Overly dramatic, talky, with loud, pounding score attempting to increase the level of weight regarding the characters and story can sometimes make the presentation a bit difficult, but I appreciated the ambitious nature behind the filmmakers in telling a compelling tale about how tragedy effects the lives of many when talent is taken from someone who has prepared his whole life for success. Director Newt Arnold, who also wrote the intelligent and thought-provoking screenplay, uses his camera to emphasize the importance of the hands, their movements and abilities, even focusing on the psychological impact of losing your own and being stuck with those alien to you.
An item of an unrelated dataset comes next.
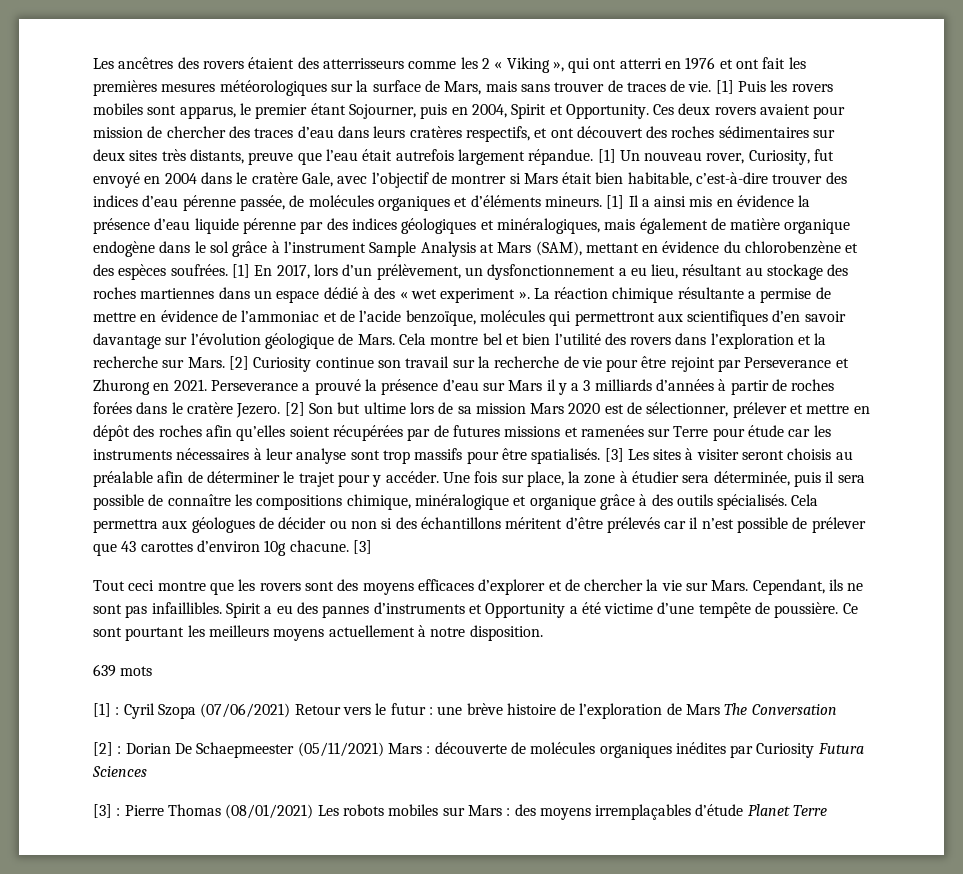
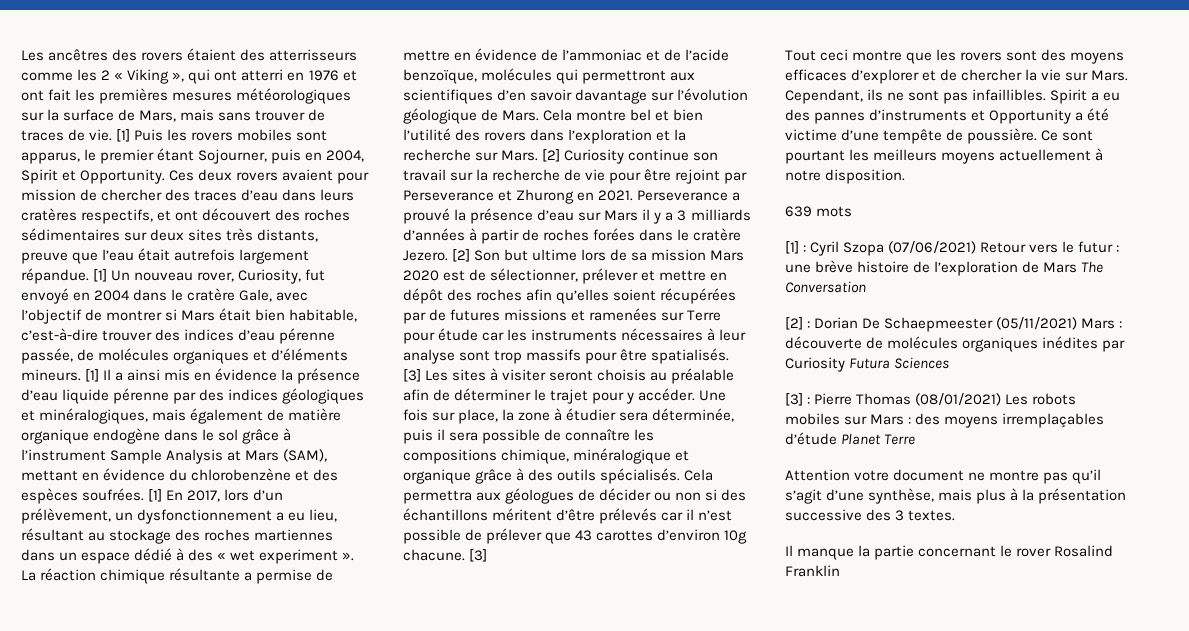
+ Attention votre document ne montre pas qu’il s’agit d’une synthèse, mais plus à la présentation successive des 3 textes.
+ Il manque la partie concernant le rover Rosalind Franklin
I like how Arnold differentiates the changes in the hands, once gentle, bringing only beauty, then strong and powerful creating only death. Arnold establishes that anything(..anyone)Vernon touches, he destroys. The performances are pretty intense and melodramatic, but the situation within the story warrants such heated emotions and debates. Still, one major problem that this film suffers from, I felt, is that Vernon is hard to sympathize with because he seems quite egotistical, arrogant, and the type yearning for the spotlight and fame..he has worked hard for this glory, but it's hard to really embrace him because he's obsessed with beauty to the point that it's the only thing of importance. When this is taken away from him, Vernon immediately sours, pointing fingers at the very ones who, at the very least, gave him new hands. I thought Lukather was very good as the determined surgeon, with a commanding presence, providing his character with an authority. Laurence Haddon is Lt. Syms, who hounds Gil for answers regarding the missing hands from the dead, unidentified man, patient, but steadily getting restless and assertive when the victims start adding up. Harvey, as Vernon's concerned sister, Dina(..and Gil's love interest), can be a bit overwhelming in her histrionics(..her overheated exchange with Gil over Vernon's unfortunate problem is almost cringe-worthy), but when settled/toned down, she isn't too bad. Some impressive photography with Arnold capturing faces/images quite well for extra impact(..the funhouse mirror gag is quite a powerful moment truly displaying the torment Vernon is facing in a visual way).

Reviewed by Doylenf 5 / 10

Lackluster version of the "hands" that had a mind of their own...

A talky script and some overacting in key scenes doesn't help put the viewer in the right frame of mind to enjoy this oft told story of hands that are sewn onto a pianist after he loses use of his hands in an accident.

Nobody in the cast has any "name" value and I see that in many of these reviews people are confusing the leading male characters by crediting the wrong names of the actors.

For clarification, it's James Stapleton who plays the pianist with a sensitive but expressionless face. His looks are reminiscent of Hurd Hatfield's in "The Picture of Dorian Gray" who also kept a mask-like facial expression. The doctor is played with slightly more animation by Paul Lukather and has a more sympathetic role. The victimized Stapleton resents the doctor's surgery to the extent that he becomes arrogant and spiteful enough to emerge a killer.

Some of the B&W photography is in the film noir category but everyone is let down by an uninspired script and less than polished direction.